First, new sources of data relevant to AR for field technicians are being explored, refined and tied into such a system.
One source is consumers/customers and their mobile devices, which have camera and video capabilities and social media-based means to share the results. Notifying the utility of an outage and damaged assets has never been easier. A tweet or text message with a photo or video of a damaged asset may well preclude even a site visit by a utility’s field crews.
Another source is the unmanned aerial vehicle (UAV) and its context, the unmanned aerial system (UAS), which describes the related technologies such as the UAV’s sensors, communication capabilities and on-the-ground or remote pilots. UAVs/UASs can produce visual, GPS, infrared LiDar, PhoDar and other data for subsequent processing and actionable insights.
In both the case of the consumer and the UAV/UAS, advanced, automated image processing and analysis must be developed to speed the process of power restoration. (EPRI and other parties are already at work on this need.)

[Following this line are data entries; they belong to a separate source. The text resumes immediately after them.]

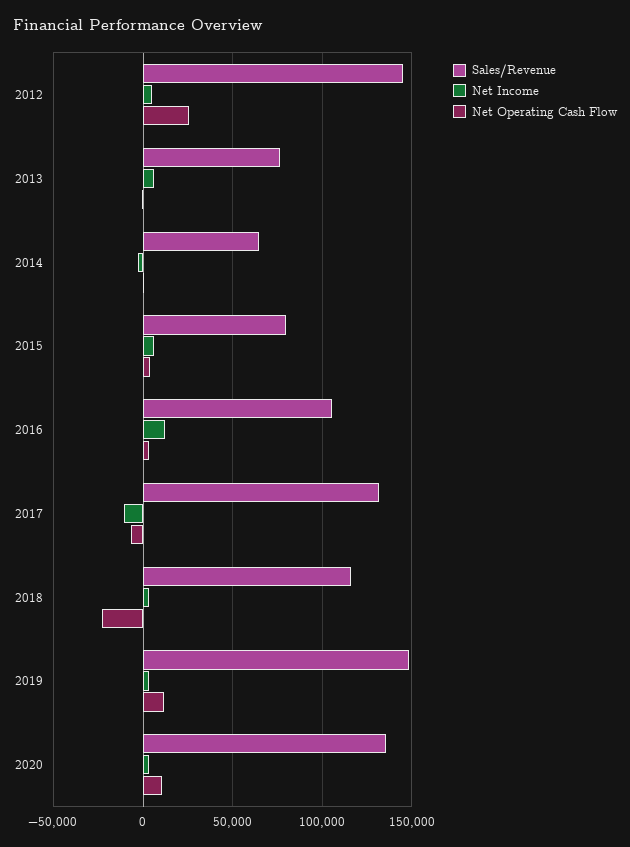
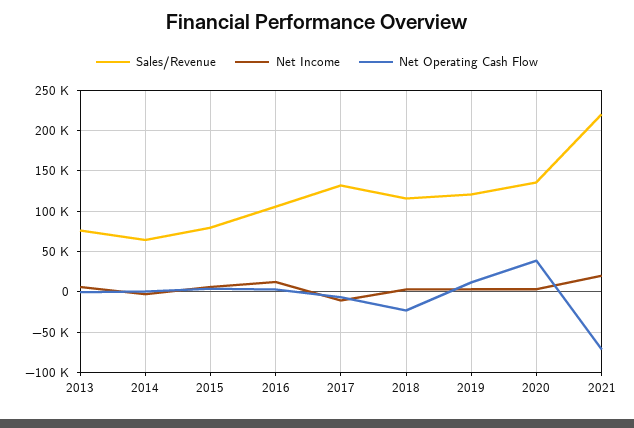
Sales/Revenue, 2012: 145000 -> none
Net Income, 2012: 5000 -> none
Net Operating Cash Flow, 2012: 25000 -> none
Sales/Revenue, 2019: 150000 -> 120000
Net Operating Cash Flow, 2020: 10000 -> 40000
Sales/Revenue, 2021: none -> 220000
Net Income, 2021: none -> 20000
Net Operating Cash Flow, 2021: none -> -70000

In addition, new sources of data, both internal to a utility and external to it, are likely to make their appearance in the near future. Think of the Internet of Things (IoT) that promises to tie together formerly disparate devices, networks and databases to provide data-driven insights.
Many of these new data sources will provide synergies as they are tied together through integration with existing and new utility systems. Clearly asset management, outage management systems, distribution management systems, geographic information systems and other existing utility applications will improve with new data sources and those AR overlays and virtual SMEs will in turn improve as well.
At some point along the way, new possibilities opening up for AR’s cousins, VR and MR, are likely to appear. In terms of VR, immersing the user in a multimedia/computer-simulated reality that allows interaction could revolutionize training. Classrooms and books may still provide benefits, but hands-on training without the hazards promises to serve myriad industry verticals. MR that merges real and virtual worlds takes that concept to another level, where training is specific to an actual environment rather than an idealized one.
Most of the advancements described here are currently the subject of intense research and development, as they promise great strides in safety, speed and efficiency for people and processes. Their imminent appearance in the marketplace will benefit the power utilities and other enterprises that have thought through the implications for their traditional practices.